Could you set down exactly the lines of the data below, starting at the one that holds "- With that, the" and ending at the one that holds "99.865 percent features", both included, and only those?

» Records to process:
"""

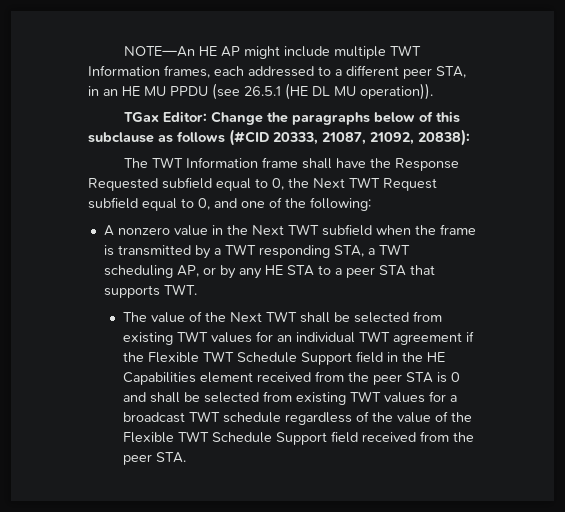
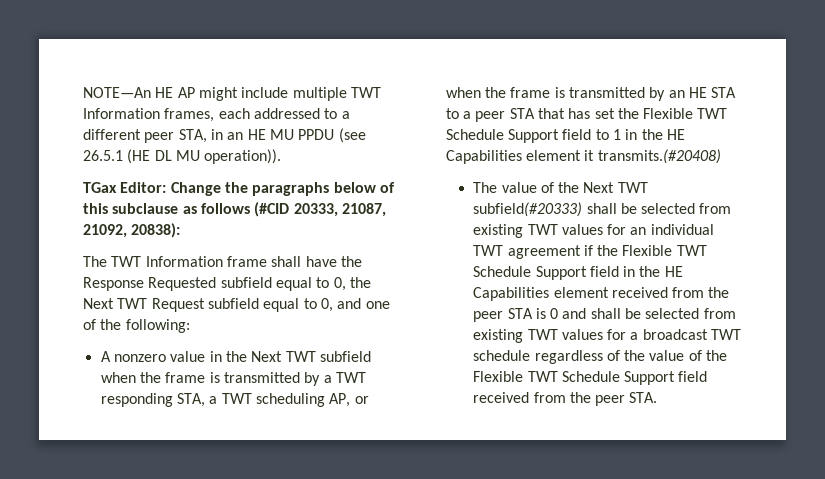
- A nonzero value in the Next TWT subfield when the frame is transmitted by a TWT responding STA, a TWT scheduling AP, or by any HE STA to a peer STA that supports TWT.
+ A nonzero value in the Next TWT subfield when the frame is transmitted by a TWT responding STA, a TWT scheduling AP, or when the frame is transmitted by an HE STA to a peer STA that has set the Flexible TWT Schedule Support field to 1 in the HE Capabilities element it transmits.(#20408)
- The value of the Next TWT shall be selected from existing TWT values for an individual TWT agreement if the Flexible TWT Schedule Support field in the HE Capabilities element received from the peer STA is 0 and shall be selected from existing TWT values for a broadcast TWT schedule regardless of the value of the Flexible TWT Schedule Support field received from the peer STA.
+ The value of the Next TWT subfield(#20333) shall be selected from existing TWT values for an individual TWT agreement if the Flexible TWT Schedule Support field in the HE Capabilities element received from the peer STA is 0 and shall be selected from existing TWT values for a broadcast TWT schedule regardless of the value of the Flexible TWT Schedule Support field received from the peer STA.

"""
"""

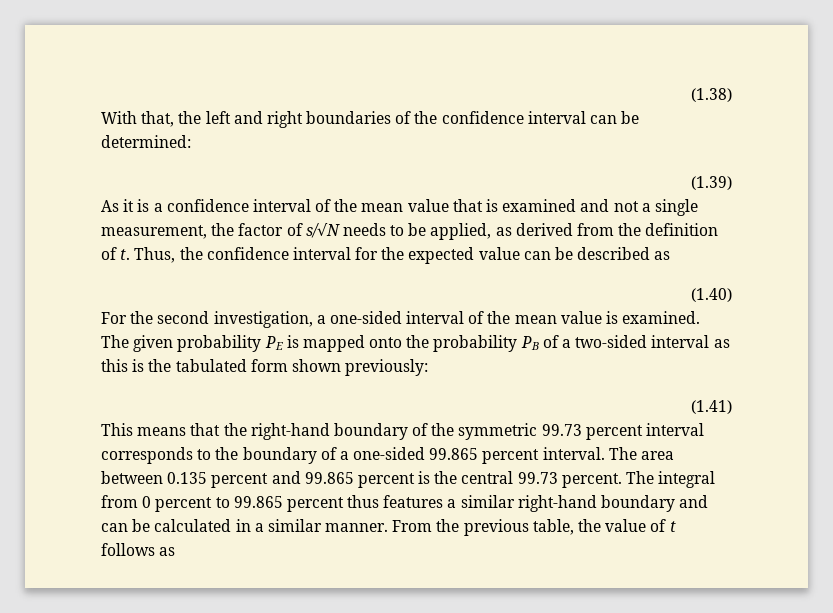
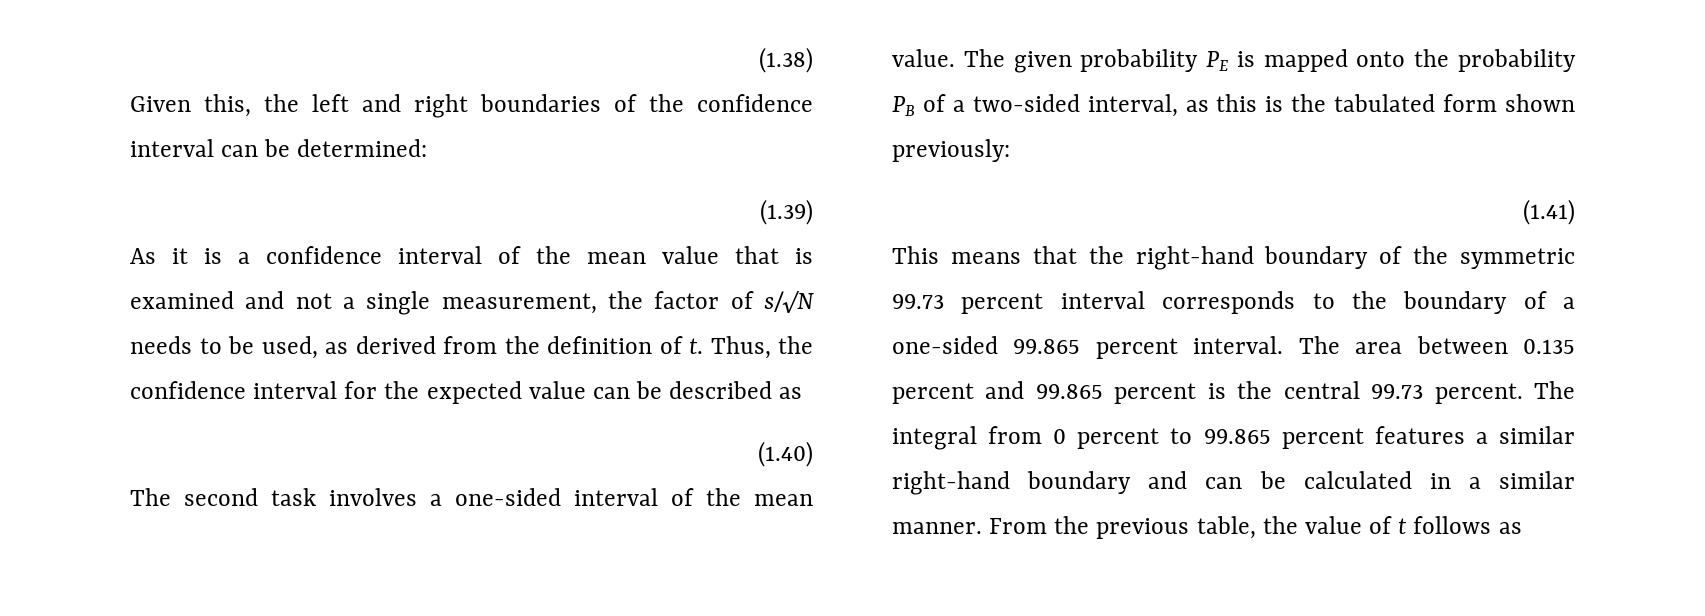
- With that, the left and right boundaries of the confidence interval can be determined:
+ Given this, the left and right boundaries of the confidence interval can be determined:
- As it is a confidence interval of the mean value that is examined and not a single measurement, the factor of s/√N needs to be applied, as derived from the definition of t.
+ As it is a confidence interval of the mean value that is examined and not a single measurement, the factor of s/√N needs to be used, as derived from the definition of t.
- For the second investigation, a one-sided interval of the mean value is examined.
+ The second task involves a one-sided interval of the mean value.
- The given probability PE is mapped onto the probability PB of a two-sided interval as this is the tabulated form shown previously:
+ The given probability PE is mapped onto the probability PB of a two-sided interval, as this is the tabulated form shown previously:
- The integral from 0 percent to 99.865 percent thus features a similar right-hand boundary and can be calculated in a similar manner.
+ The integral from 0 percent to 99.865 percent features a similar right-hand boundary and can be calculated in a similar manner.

"""

» Solution:
- With that, the left and right boundaries of the confidence interval can be determined:
+ Given this, the left and right boundaries of the confidence interval can be determined:
- As it is a confidence interval of the mean value that is examined and not a single measurement, the factor of s/√N needs to be applied, as derived from the definition of t.
+ As it is a confidence interval of the mean value that is examined and not a single measurement, the factor of s/√N needs to be used, as derived from the definition of t.
- For the second investigation, a one-sided interval of the mean value is examined.
+ The second task involves a one-sided interval of the mean value.
- The given probability PE is mapped onto the probability PB of a two-sided interval as this is the tabulated form shown previously:
+ The given probability PE is mapped onto the probability PB of a two-sided interval, as this is the tabulated form shown previously:
- The integral from 0 percent to 99.865 percent thus features a similar right-hand boundary and can be calculated in a similar manner.
+ The integral from 0 percent to 99.865 percent features a similar right-hand boundary and can be calculated in a similar manner.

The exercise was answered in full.